Hope all the Muscota, 187, CSS and D6 teachers are voting for MORE!!.... Parent/Activist Tory Frye on Facebook
An interesting piece in today's NY Post linking the MORE campaign against Unity to the parent activism movement. Having parents on our side is a positive thing. And if they talk to their children's teachers about voting for MORE, all the better, though I don't expect that would translate into all that many votes this time. While they may not do so openly because they have to deal with Mulgrew, most parents and groups active in the opt-out movement support Jia and MORE. Some are even teachers who vote (
Teacher is Motivated by Jia Lee Candidacy).

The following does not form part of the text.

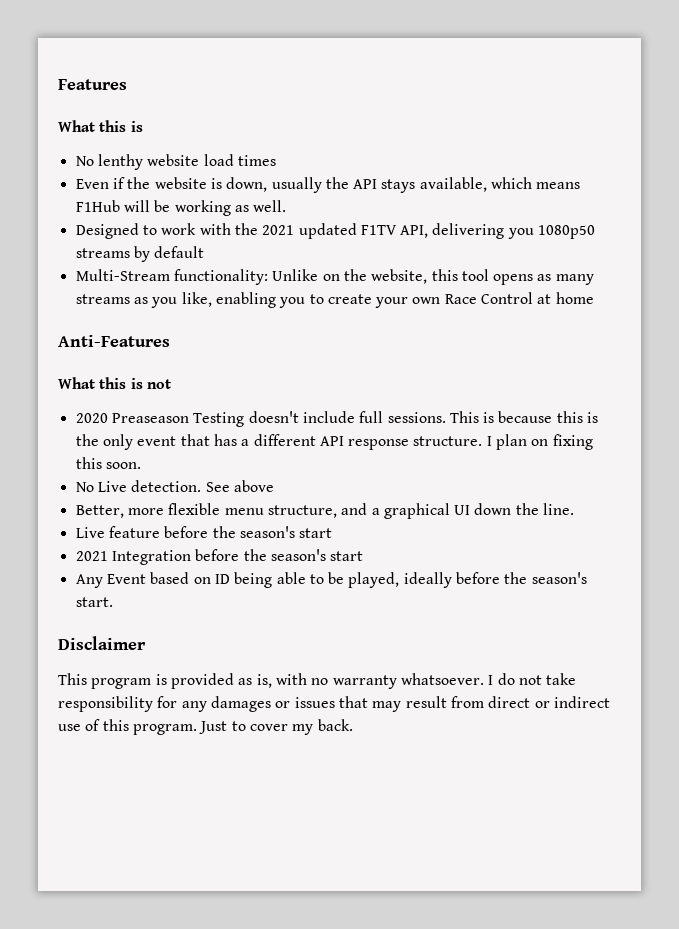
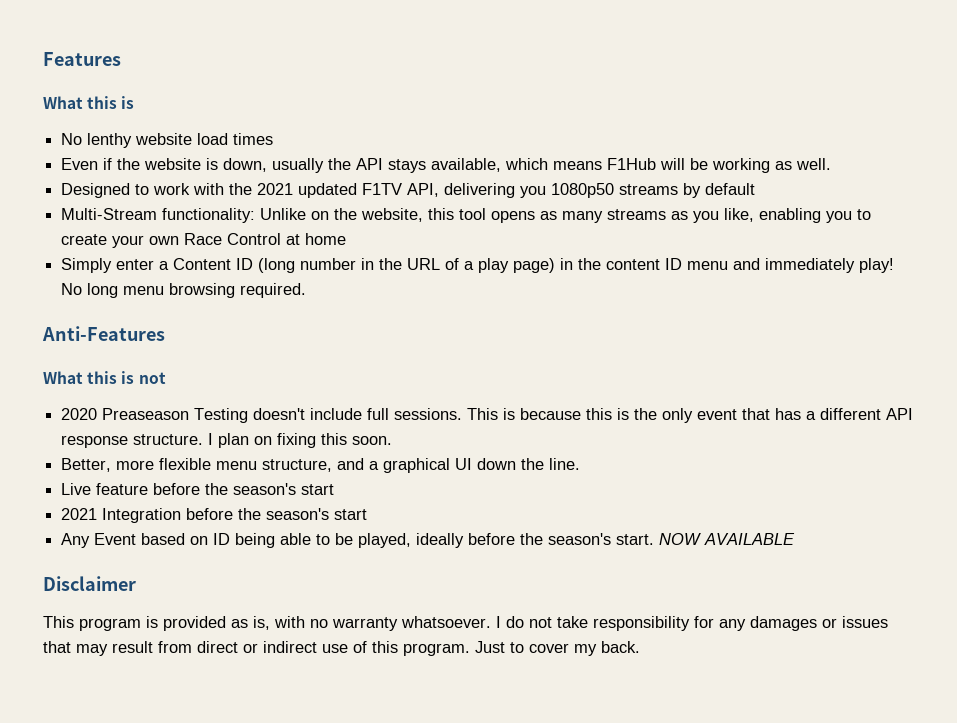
(594, 298) none -> [61,258,895,273] [61,283,307,298] // Simply enter a Content ID (long number in the URL of a play page) in the content ID menu and immediately play! No long menu browsing required.
[75,480,274,492] // No Live detection. See above -> (393, 440) none
(113, 602) none -> [659,533,796,545] NOW AVAILABLE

As the Cuomo administration tiptoes back from its testing mandates
for Grades 3 to 8, opt-out activists are trying to wrest control of the
United Federation of Teachers and the state Board of Regents to push
their anti-Common Core agenda to the limit.
Teacher Jia Lee, of Brooklyn, seeks to unseat powerful UFT President
Michael Mulgrew in spring elections. “There’s a huge disconnect between
leadership and membership,” Lee said. “We have a teacher evaluation
system based on flawed metrics that force us to rank and sort our
students. It’s totally counter to what brought us to the profession.”
The opt-out movement is a revolt against the Common Core — a set of
learning benchmarks that New York adopted in 2010 to claim $696 million
in federal education funds — and the matching standardized tests that
kids as young as 8 must take every year.
Parents complained the new standards were rigid and
age-inappropriate, and teachers hated that their annual evaluations
would be based on student test scores. Up to 240,000 students statewide
boycotted the tests in 2015, pushing Gov. Cuomo to announce a set of
reforms in December.
The union spent $1.4 million on an ad campaign claiming Cuomo and the
UFT have seen the light on testing. “The Common Core rollout was a
disaster,” a narrator intones. “And now, Gov. Cuomo’s task force is
doing what’s right.”
Activists say the ads just show how deeply the union and Albany fear backlash from parents and teachers.
“There are a lot of angry parents, teachers, and superintendents out
there who don’t see the changes that the governor claims are happening,”
said Lisa Rudley of New York State Allies for Public Education .
High-stakes tests are still scheduled, with only minor tweaks to length
and content, she said. Fifteen opt-out activists will interview this
week for seats on the Board of Regents.